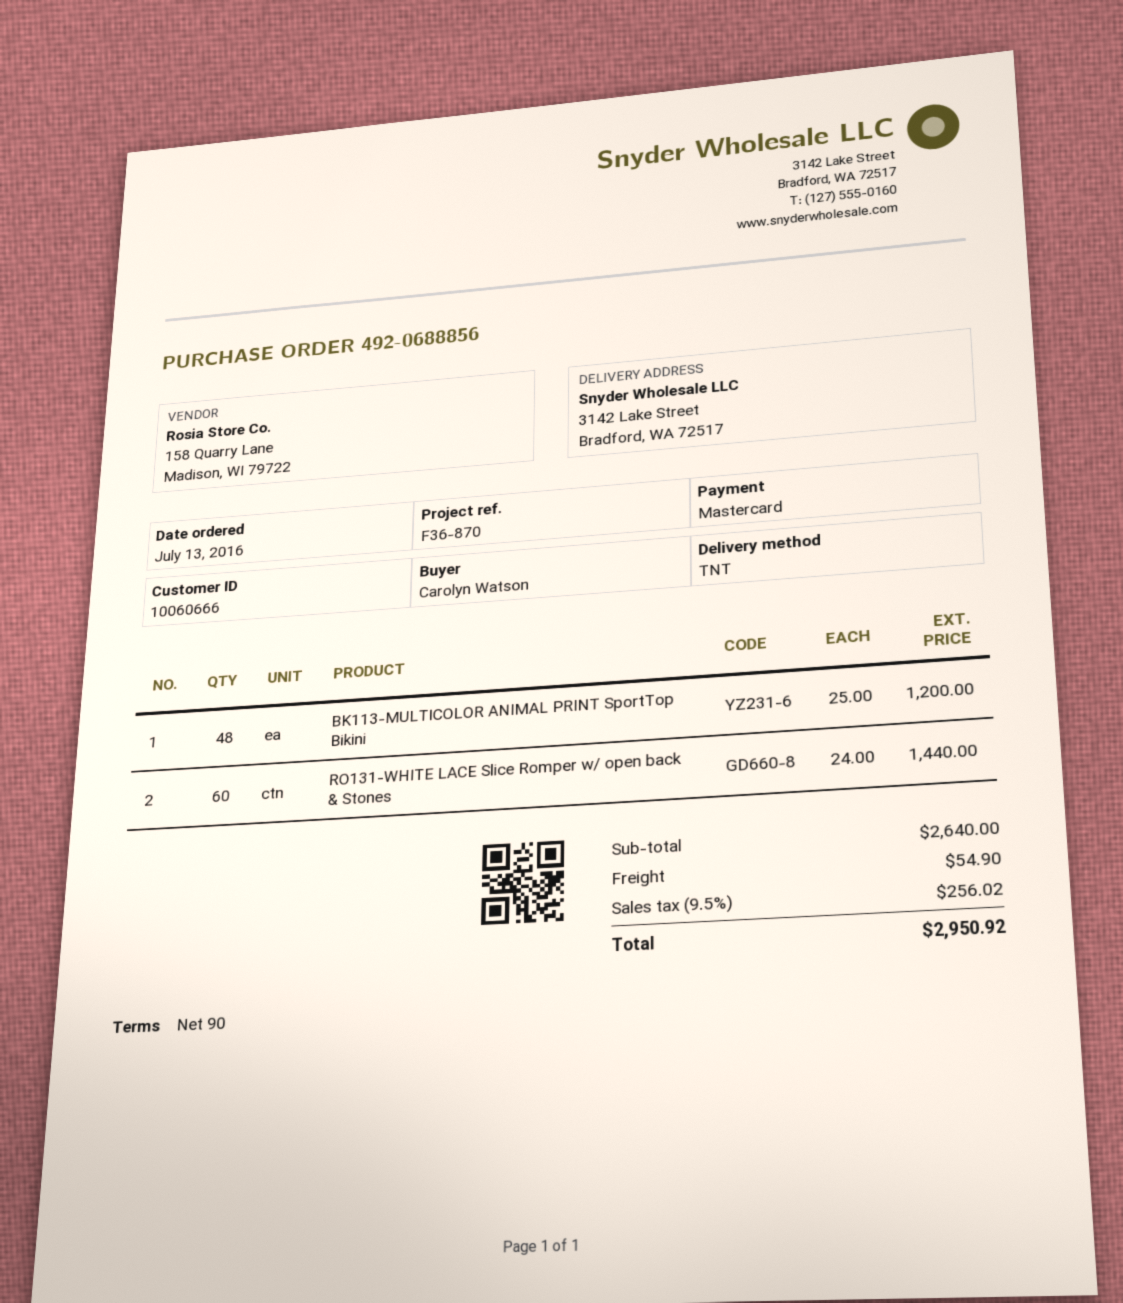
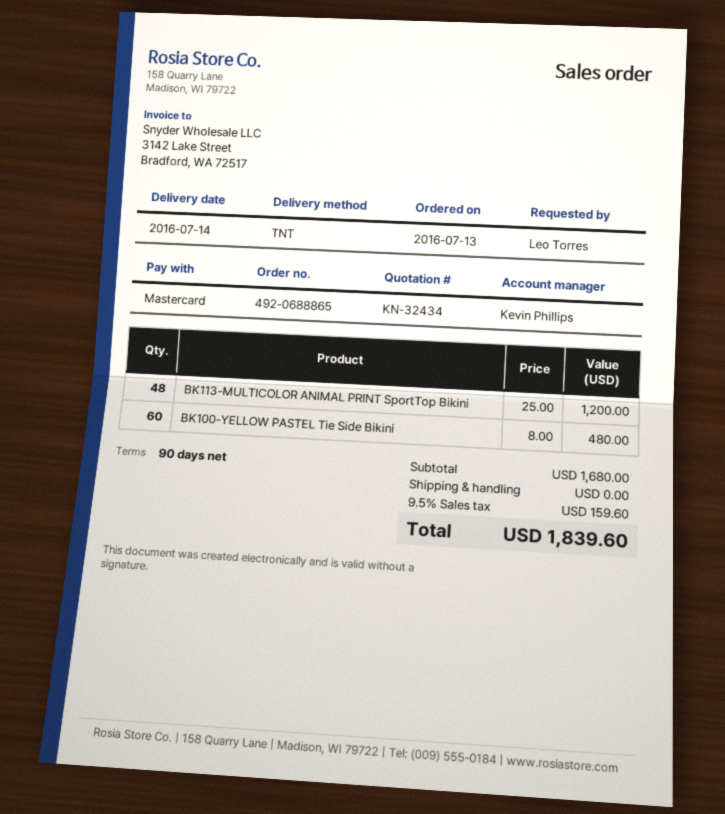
order number: 492-0688856 -> 492-0688865
ordered by: Carolyn Watson -> Leo Torres
RO131-WHITE LACE Slice Romper w/ open back & Stones: 60 x 24.00 = 1440.00 -> none
BK100-YELLOW PASTEL Tie Side Bikini: none -> 60 x 8.00 = 480.00
subtotal: 2640.00 -> 1680.00
shipping: 54.90 -> 0.00
tax: 9.5% = 256.02 -> 9.5% = 159.60
total: 2950.92 -> 1839.60

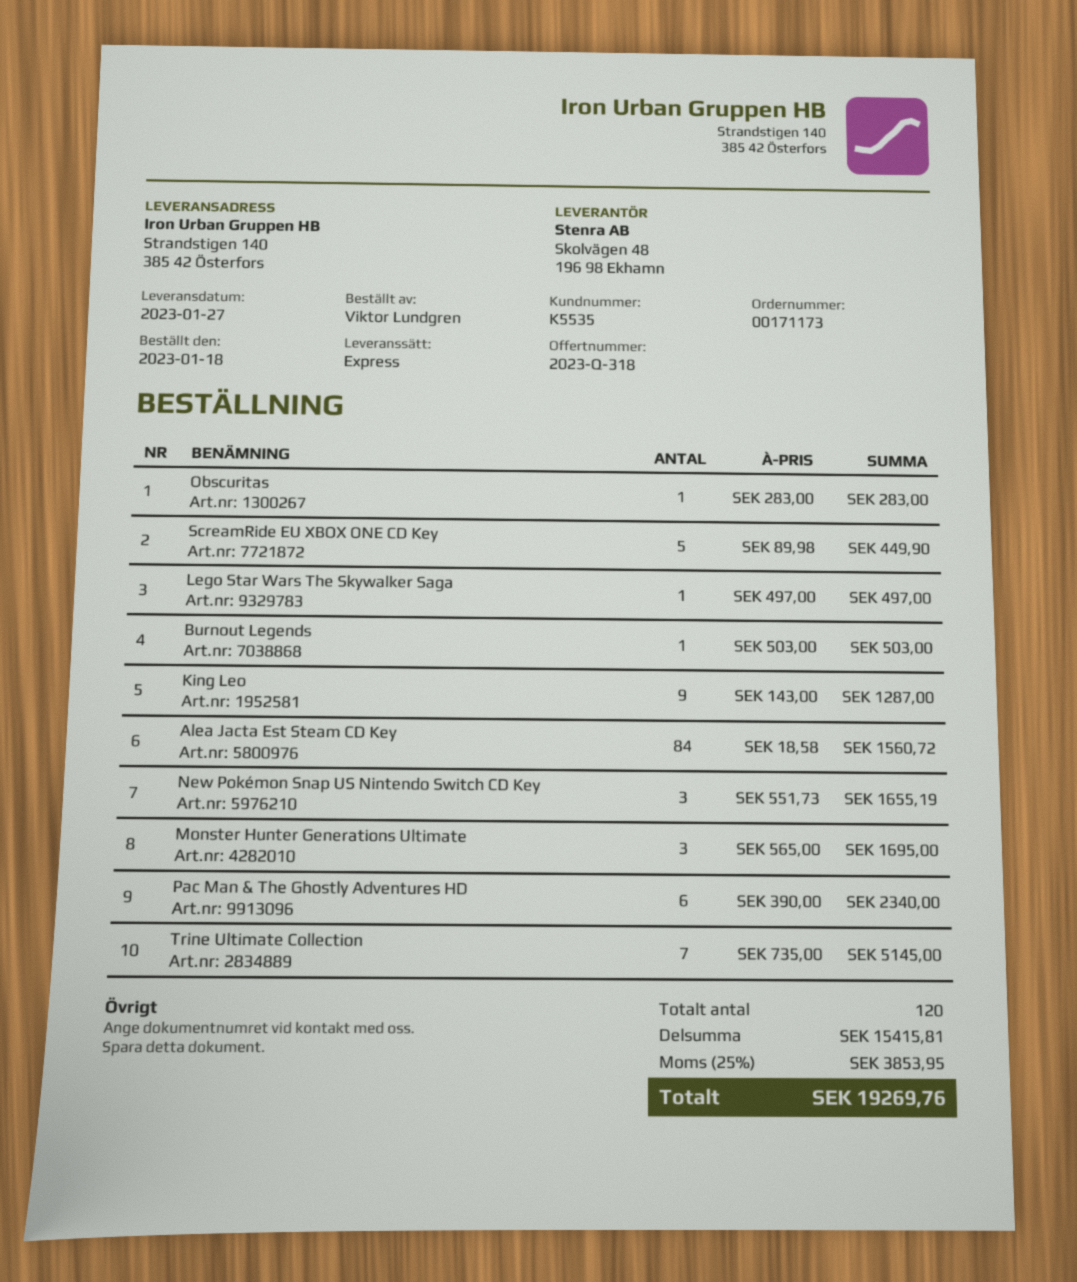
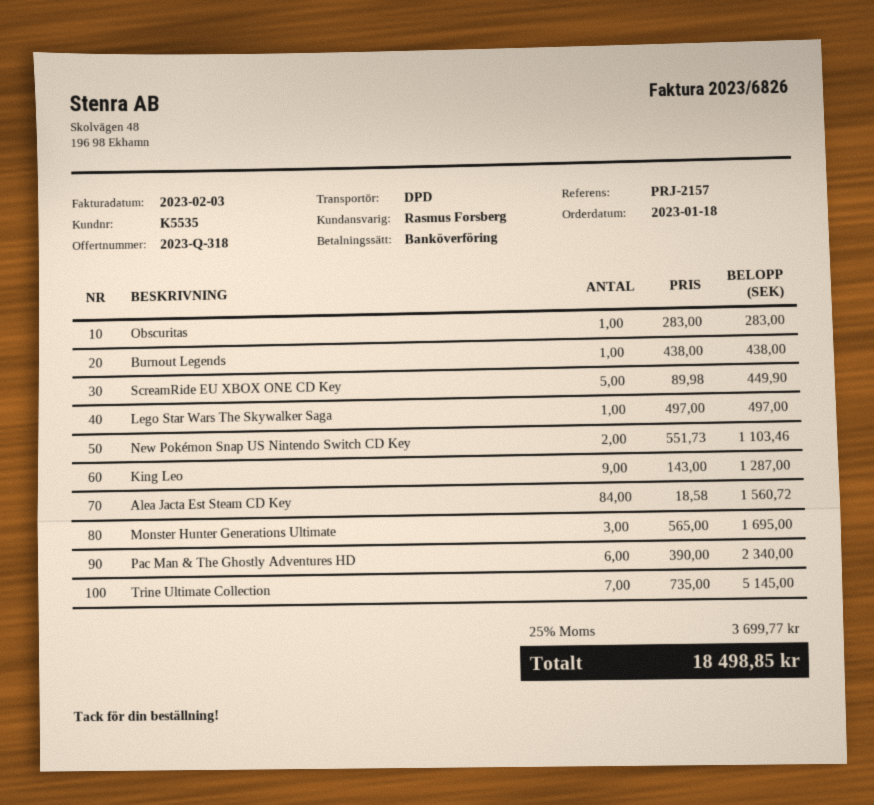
shipping method: express -> DPD
Burnout Legends: 1 x 503.00 = 503.00 -> 1 x 438.00 = 438.00
New Pokémon Snap US Nintendo Switch CD Key: 3 x 551.73 = 1655.19 -> 2 x 551.73 = 1103.46
tax: 25% = 3853.95 -> 25% = 3699.77
total: 19269.76 -> 18498.85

[Problem description] A word-for-word copy of the lines from the one containing "total: 2950.92 -> 1839.60" through the last line of the records is what is wanted, without pictures and without any other line.

[Answer]
total: 2950.92 -> 1839.60

shipping method: express -> DPD
Burnout Legends: 1 x 503.00 = 503.00 -> 1 x 438.00 = 438.00
New Pokémon Snap US Nintendo Switch CD Key: 3 x 551.73 = 1655.19 -> 2 x 551.73 = 1103.46
tax: 25% = 3853.95 -> 25% = 3699.77
total: 19269.76 -> 18498.85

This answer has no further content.